_SOURCE RECORDS:_
┄┄┄┄┄┄┄┄┄┄┄┄┄┄┄┄┄┄┄┄
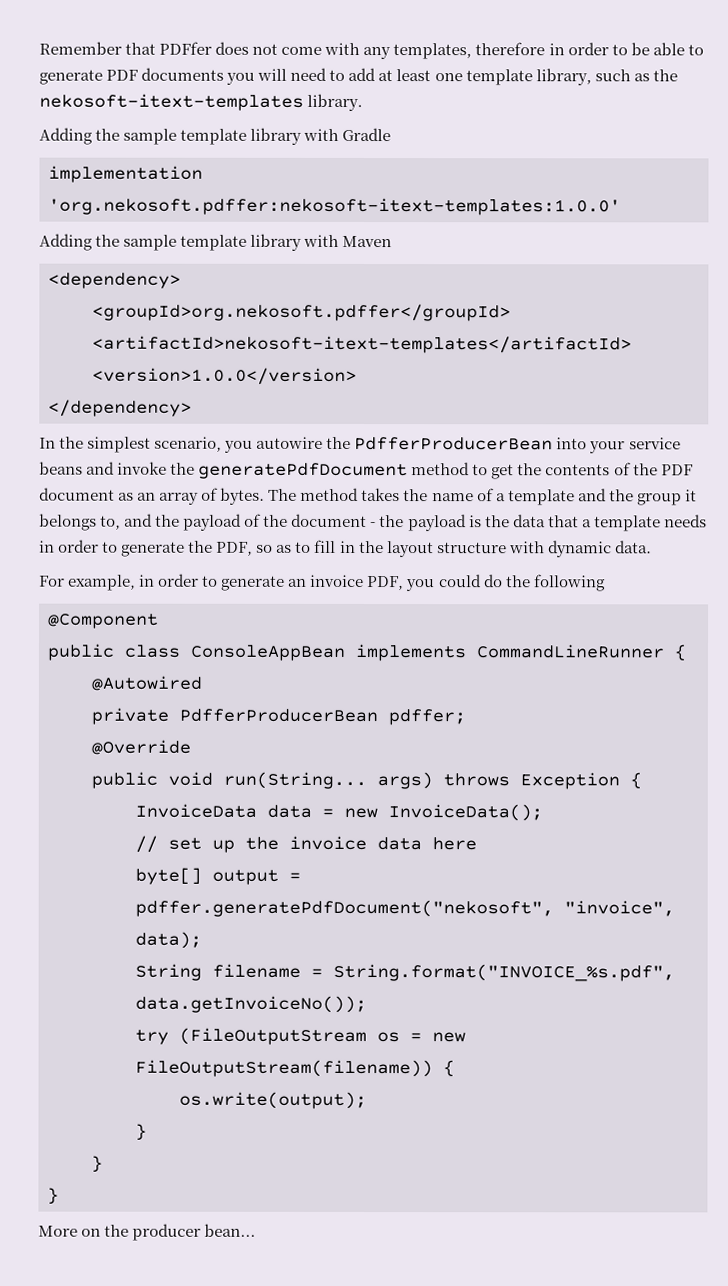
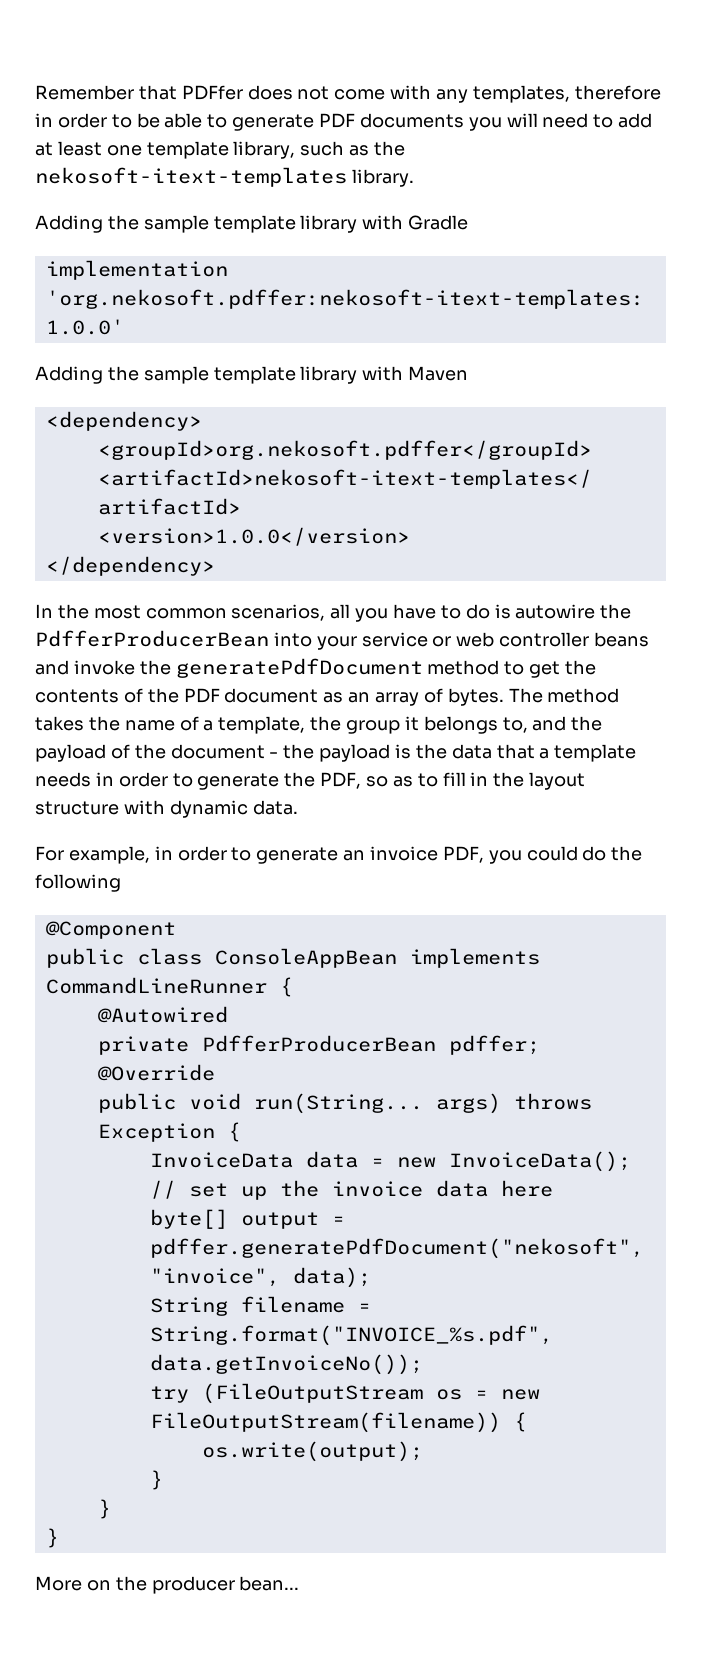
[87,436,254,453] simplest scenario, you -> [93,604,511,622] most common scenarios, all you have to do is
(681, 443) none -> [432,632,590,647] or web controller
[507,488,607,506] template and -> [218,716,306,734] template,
┄┄┄┄┄┄┄┄┄┄┄┄┄┄┄┄┄┄┄┄
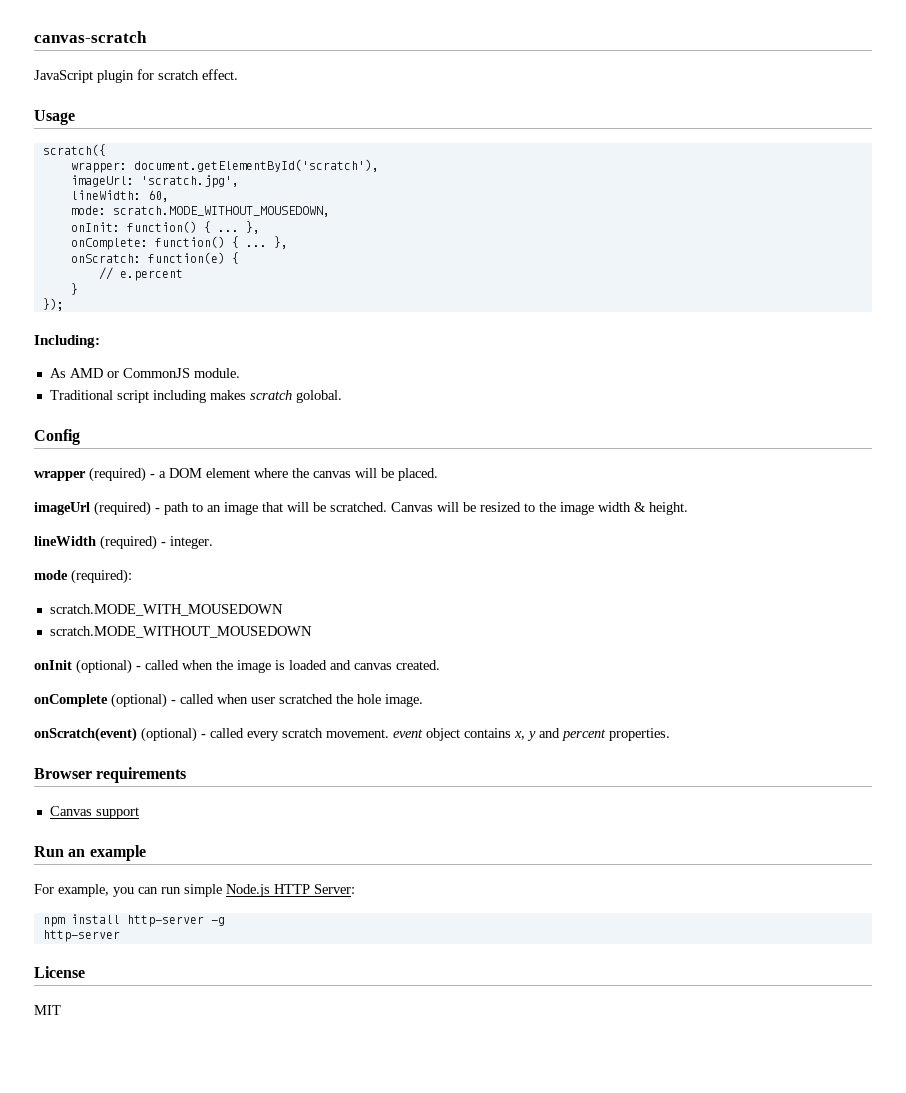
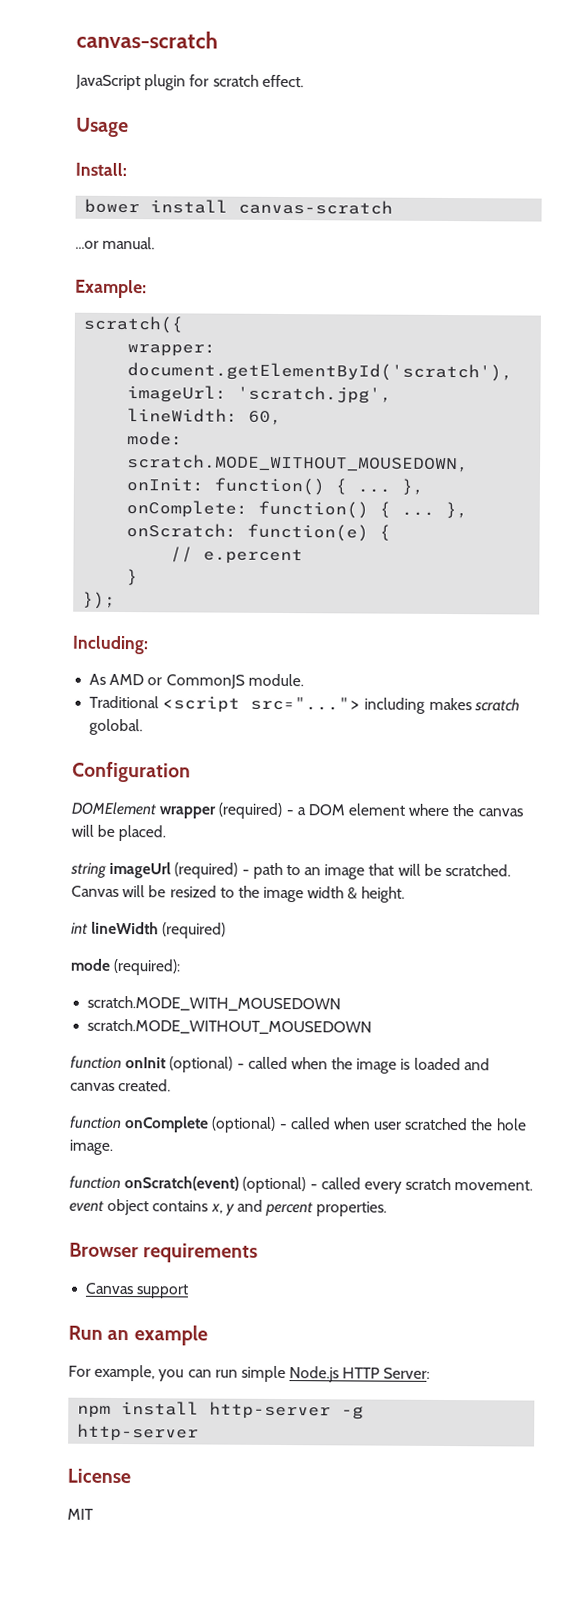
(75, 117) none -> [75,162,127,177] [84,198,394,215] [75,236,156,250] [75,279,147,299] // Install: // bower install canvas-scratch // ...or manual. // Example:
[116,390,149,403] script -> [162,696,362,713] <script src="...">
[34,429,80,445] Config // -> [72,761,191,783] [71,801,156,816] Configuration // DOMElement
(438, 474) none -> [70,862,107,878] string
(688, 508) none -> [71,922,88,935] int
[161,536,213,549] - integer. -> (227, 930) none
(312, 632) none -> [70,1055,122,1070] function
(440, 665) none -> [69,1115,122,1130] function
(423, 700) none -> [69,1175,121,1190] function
┄┄┄┄┄┄┄┄┄┄┄┄┄┄┄┄┄┄┄┄
Print only what lies in the material above starting at the line with "(312, 632) none" and ending at the line with "(423, 700) none", every line exactly as given.

(312, 632) none -> [70,1055,122,1070] function
(440, 665) none -> [69,1115,122,1130] function
(423, 700) none -> [69,1175,121,1190] function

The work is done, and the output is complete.